───── Supplied information
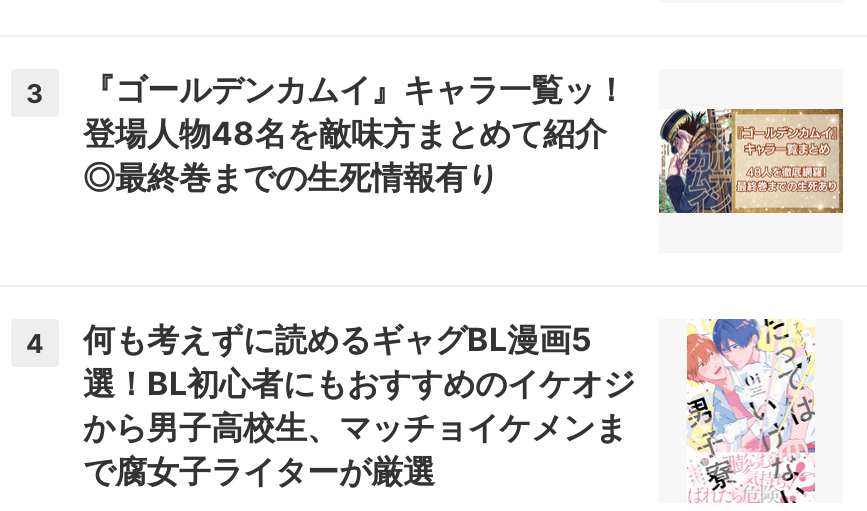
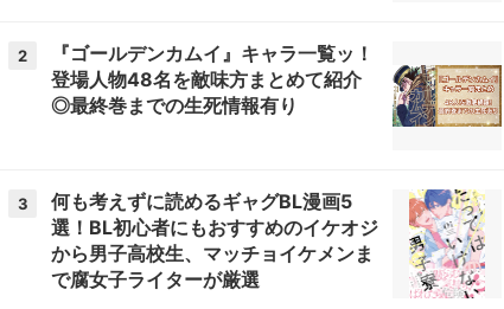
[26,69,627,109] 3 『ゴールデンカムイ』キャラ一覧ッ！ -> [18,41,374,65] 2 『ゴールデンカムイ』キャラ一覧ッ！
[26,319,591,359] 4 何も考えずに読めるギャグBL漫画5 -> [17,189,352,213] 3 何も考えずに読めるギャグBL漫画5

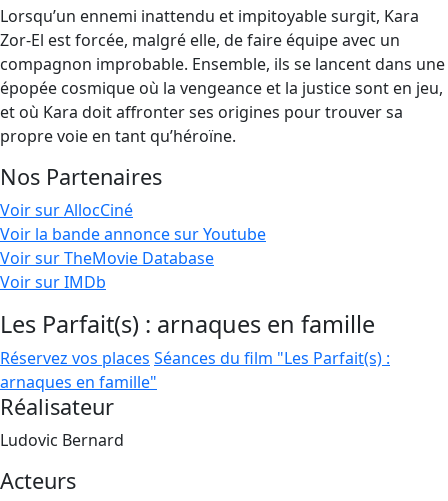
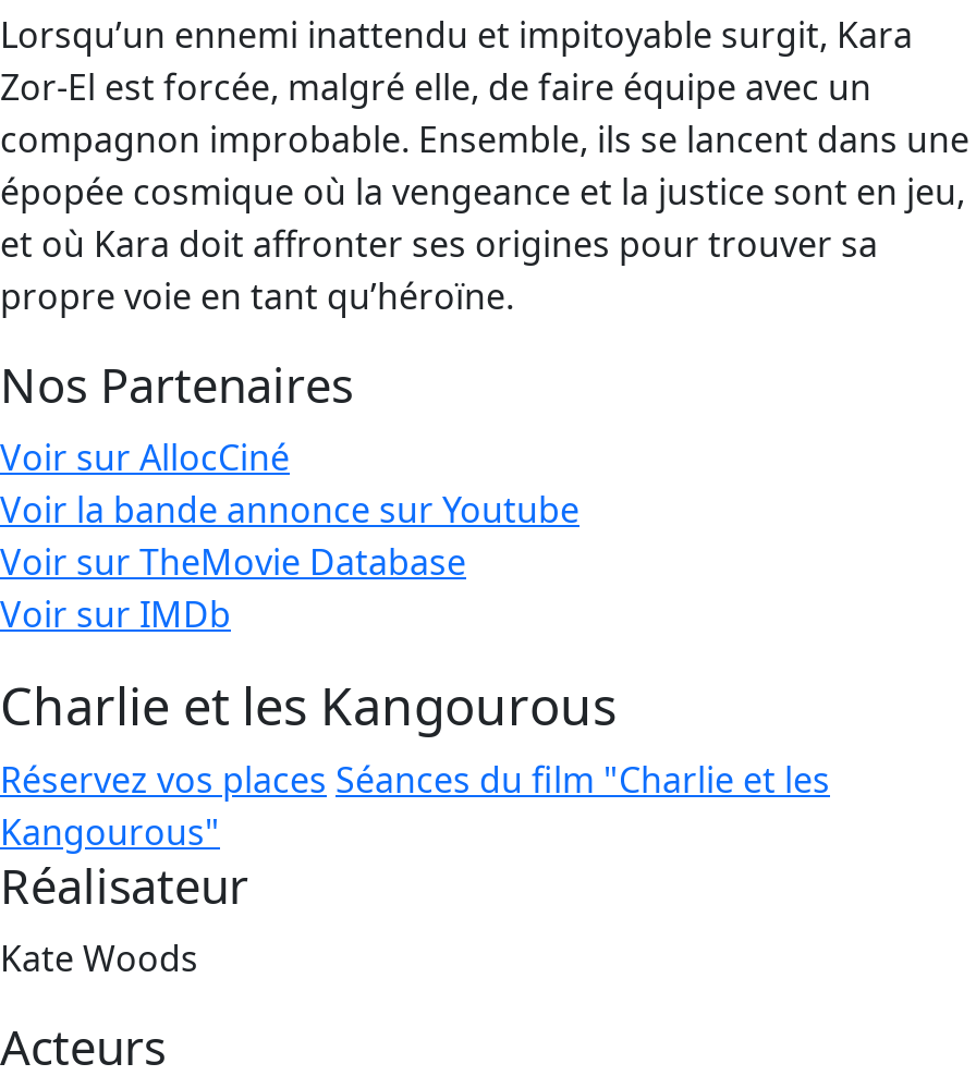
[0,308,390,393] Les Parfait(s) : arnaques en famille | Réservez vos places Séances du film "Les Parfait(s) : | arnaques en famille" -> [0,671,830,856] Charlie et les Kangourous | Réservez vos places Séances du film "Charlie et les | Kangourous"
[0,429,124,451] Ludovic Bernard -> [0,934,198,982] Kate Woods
──────────
───── Supplied information
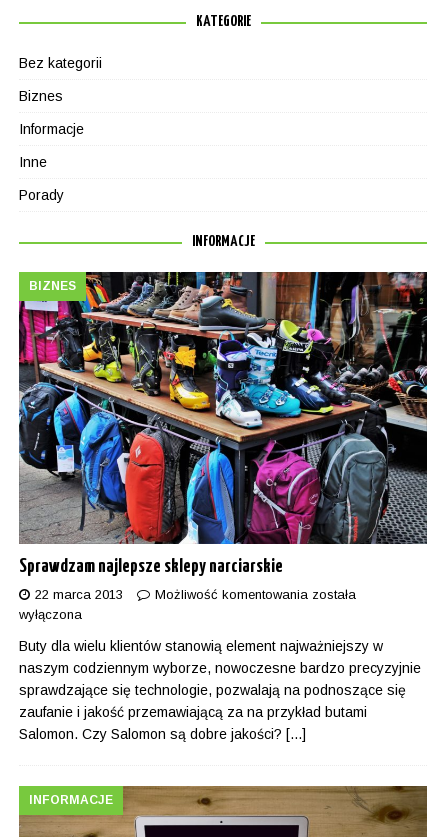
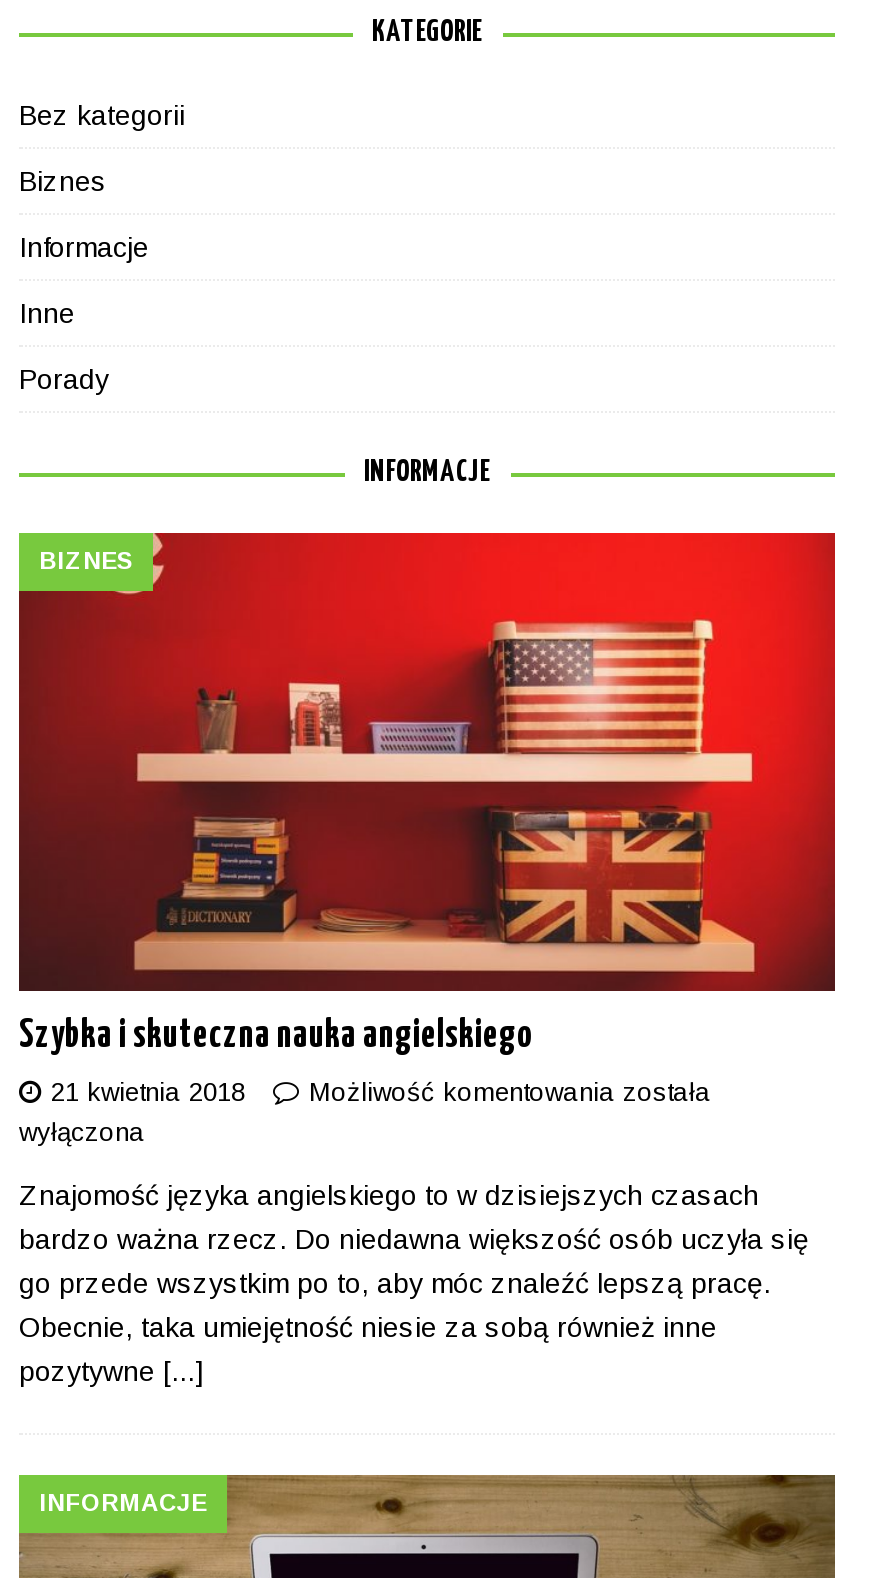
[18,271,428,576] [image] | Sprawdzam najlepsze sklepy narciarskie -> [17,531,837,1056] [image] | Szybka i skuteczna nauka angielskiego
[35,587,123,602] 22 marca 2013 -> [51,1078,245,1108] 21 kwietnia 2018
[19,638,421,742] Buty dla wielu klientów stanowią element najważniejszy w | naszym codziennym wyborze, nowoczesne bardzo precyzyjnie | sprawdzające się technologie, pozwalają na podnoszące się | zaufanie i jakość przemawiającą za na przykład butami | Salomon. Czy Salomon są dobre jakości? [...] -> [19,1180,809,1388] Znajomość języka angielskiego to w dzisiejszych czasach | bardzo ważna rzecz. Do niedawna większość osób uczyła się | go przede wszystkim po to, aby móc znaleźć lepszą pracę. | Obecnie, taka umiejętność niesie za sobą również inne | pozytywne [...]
──────────
**Action item**: In the entries above, restate word for word the lines between the one holding "[35,587,123,602] 22 marca" and the one holding "[19,638,421,742] Buty dla", inclusive, and nothing besides.

**Answer to this problem**:
[35,587,123,602] 22 marca 2013 -> [51,1078,245,1108] 21 kwietnia 2018
[19,638,421,742] Buty dla wielu klientów stanowią element najważniejszy w | naszym codziennym wyborze, nowoczesne bardzo precyzyjnie | sprawdzające się technologie, pozwalają na podnoszące się | zaufanie i jakość przemawiającą za na przykład butami | Salomon. Czy Salomon są dobre jakości? [...] -> [19,1180,809,1388] Znajomość języka angielskiego to w dzisiejszych czasach | bardzo ważna rzecz. Do niedawna większość osób uczyła się | go przede wszystkim po to, aby móc znaleźć lepszą pracę. | Obecnie, taka umiejętność niesie za sobą również inne | pozytywne [...]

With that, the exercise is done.